Constants can be represented explicitly (using the numerals 0–9, with or without a decimal point) or symbolically (using a letter in the Greek or Roman alphabet to stand for a value that’s especially important in mathematics, physics, or some other discipline). For example:

  • The Greek letter π (spelled pi and pronounced pie) almost always represents 3.14159 (plus a zillion more digits), which is the ratio of the circumference of any circle to its diameter.

  • The strange number 2.71828 (plus a zillion more digits) is called e (usually italicized). You see e in statistical formulas throughout this book and in almost every other mathematical and statistical textbook. Whenever you see an italicized e, it refers to the number 2.718 unless stated otherwise.

    The official mathematical definition of e is the value that the expression (1 + 1/n)n approaches as n gets larger and larger (approaching infinity). Unlike pi, e has no simple geometrical interpretation, but one (somewhat far-fetched) example of where e pops up is this: Assume you put exactly one dollar in a bank account that’s paying 100 percent annual interest, compounded continuously. After exactly one year, your account will have e dollars in it. The interest earned on your original dollar, plus all the interest earned on the interest, would come to about $1.72 (rounded to the nearest penny), for a total of $2.72 in your account. Start saving for that summer home!

Mathematicians and scientists use lots of other special Greek and Roman letters as symbols for special numerical constants, but you need only a few of them in your biostatistics work. Pi and e are the most common.


The term variable has several slightly different meanings in different fields:

  • In mathematics and the sciences, a variable is a symbol (usually a letter of the alphabet) that represents some quantity in a formula.
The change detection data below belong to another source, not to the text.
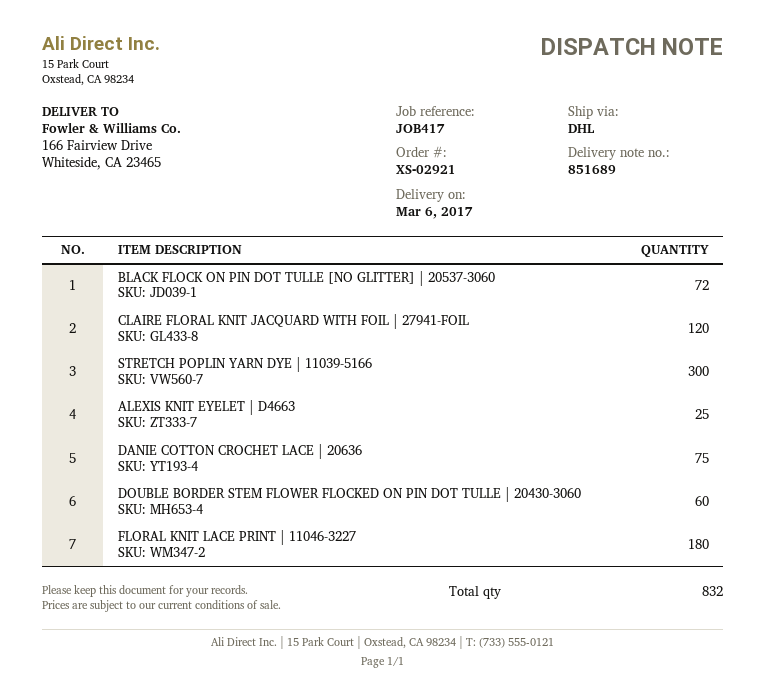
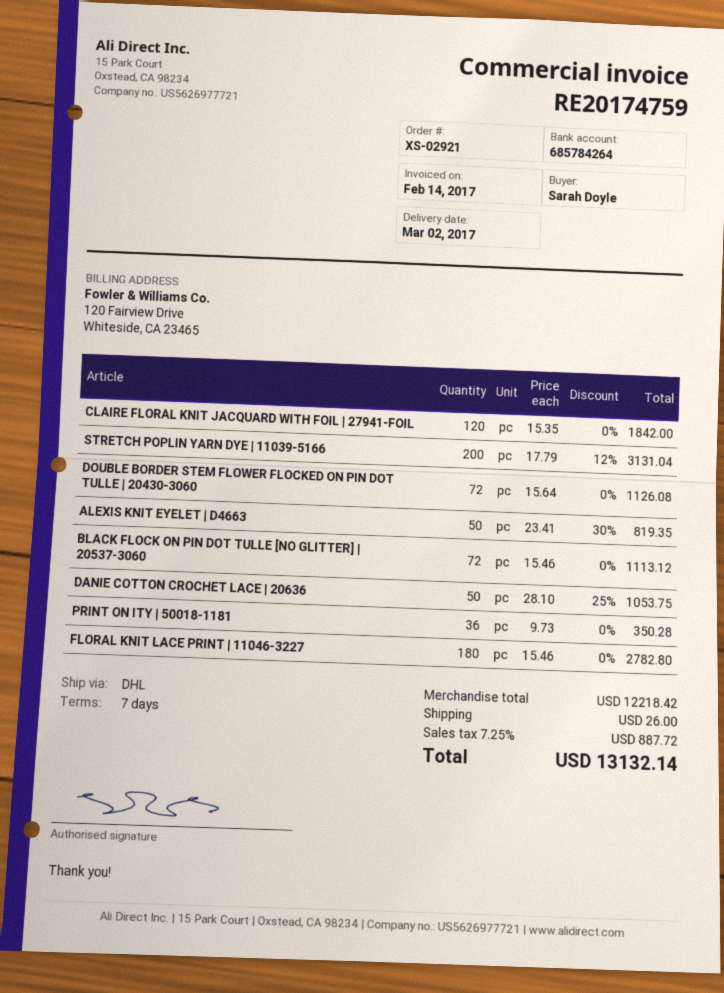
delivery date: 2017-03-06 -> 2017-03-02
STRETCH POPLIN YARN DYE | 11039-5166: 300 -> 200
ALEXIS KNIT EYELET | D4663: 25 -> 50
DANIE COTTON CROCHET LACE | 20636: 75 -> 50
DOUBLE BORDER STEM FLOWER FLOCKED ON PIN DOT TULLE | 20430-3060: 60 -> 72
PRINT ON ITY | 50018-1181: none -> 36

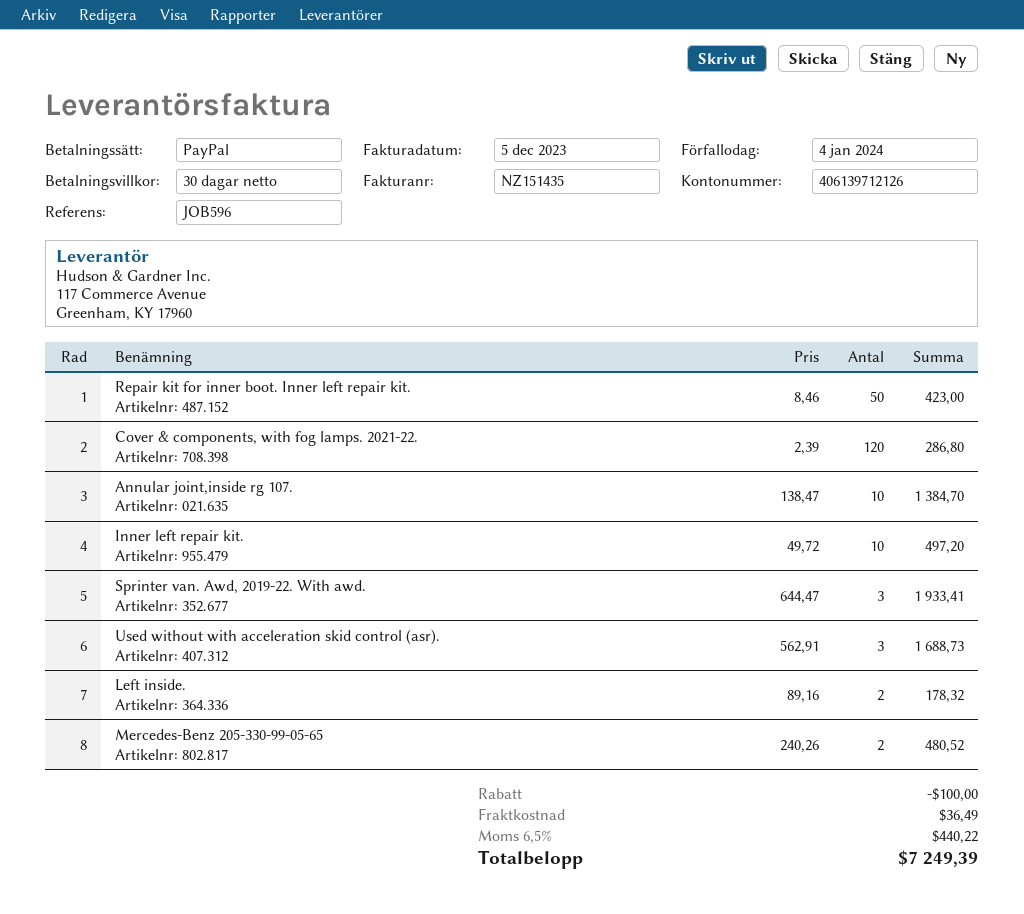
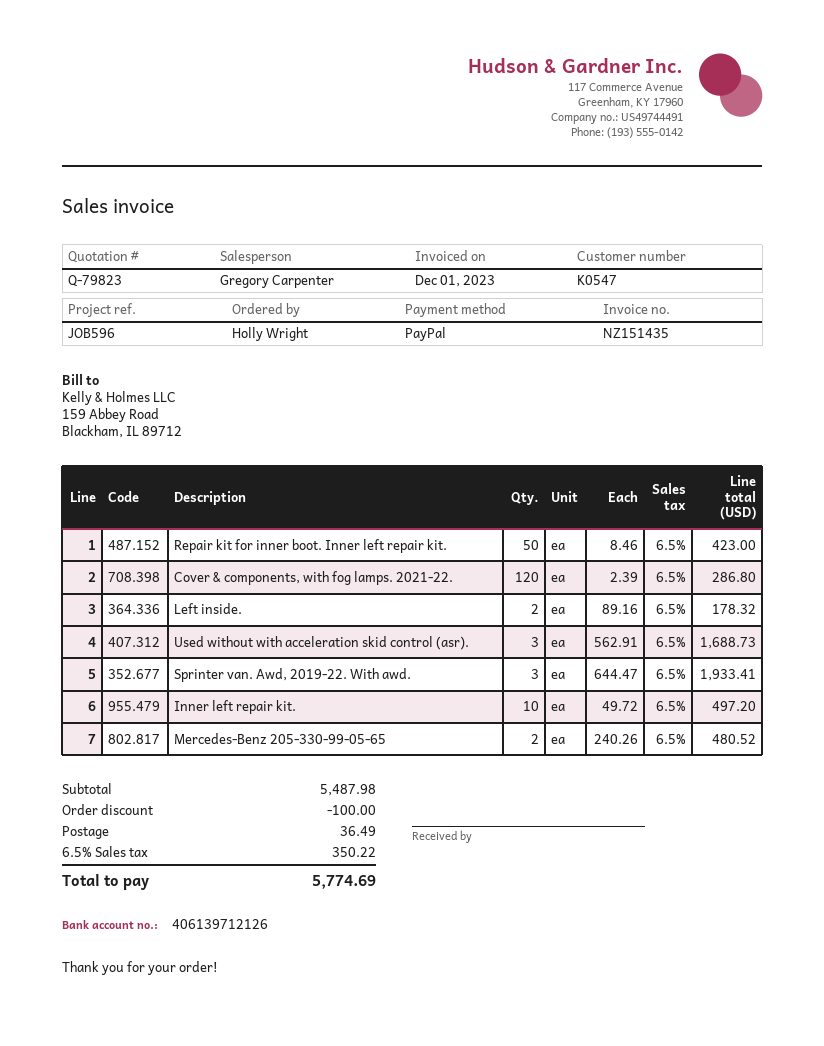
invoice date: 2023-12-05 -> 2023-12-01
Annular joint,inside rg 107.: 10 x 138.47 = 1384.70 -> none
tax: 6.5% = 440.22 -> 6.5% = 350.22
total: 7249.39 -> 5774.69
You see variables like x and y in algebra, for example.

  • In computer science, a variable is a name (usually made up of one or more letters (and perhaps also numeric digits) that refers to a place in the computer’s memory where one or more numbers (or other kinds of data) can be stored and manipulated.
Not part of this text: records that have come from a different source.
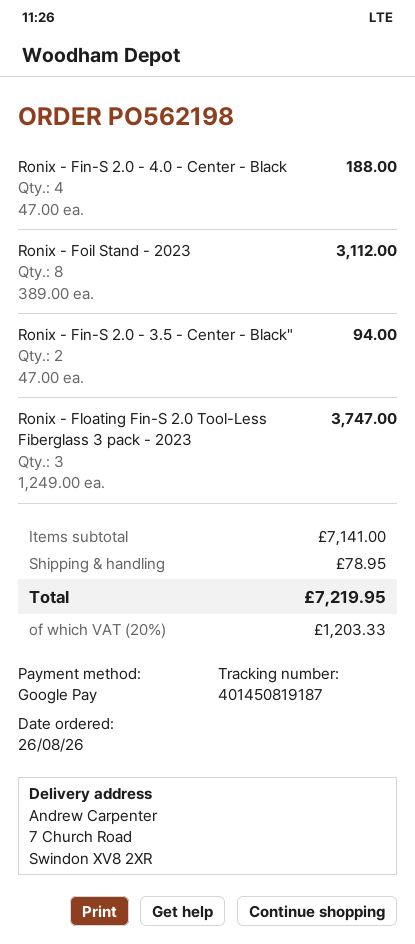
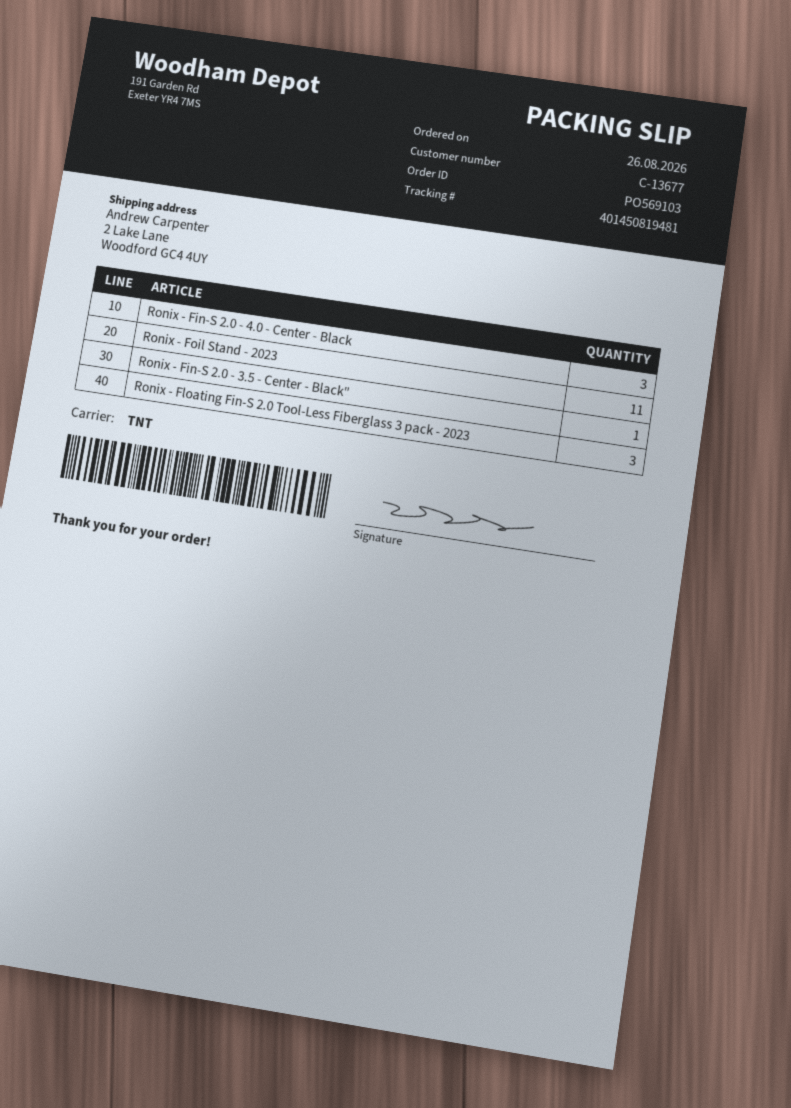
order number: PO562198 -> PO569103
tracking number: 401450819187 -> 401450819481
ship to: 7 Church Road, Swindon XV8 2XR -> 2 Lake Lane, Woodford GC4 4UY
Ronix - Fin-S 2.0 - 4.0 - Center - Black: 4 -> 3
Ronix - Foil Stand - 2023: 8 -> 11
Ronix - Fin-S 2.0 - 3.5 - Center - Black": 2 -> 1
    For example, a computer programmer writing a statistical software program may use a variable called SumXY to stand for a quantity that’s used in the computation of a correlation coefficient.

  • In statistics, a variable is the data element you collect (by counting, measuring, or calculating) and store in a file for analysis. This data doesn’t have to be numerical; it can also be categorical or textual. So the variables Name, ID, Gender, Birthdate, and Weight refer to the data that you acquire on subjects.

Variables names may be written in uppercase or lowercase letters, depending on typographic conventions or preferences, or on the requirements of the software being used.

In typeset format formulas, variables are always italicized; in plain text formulas, they’re not.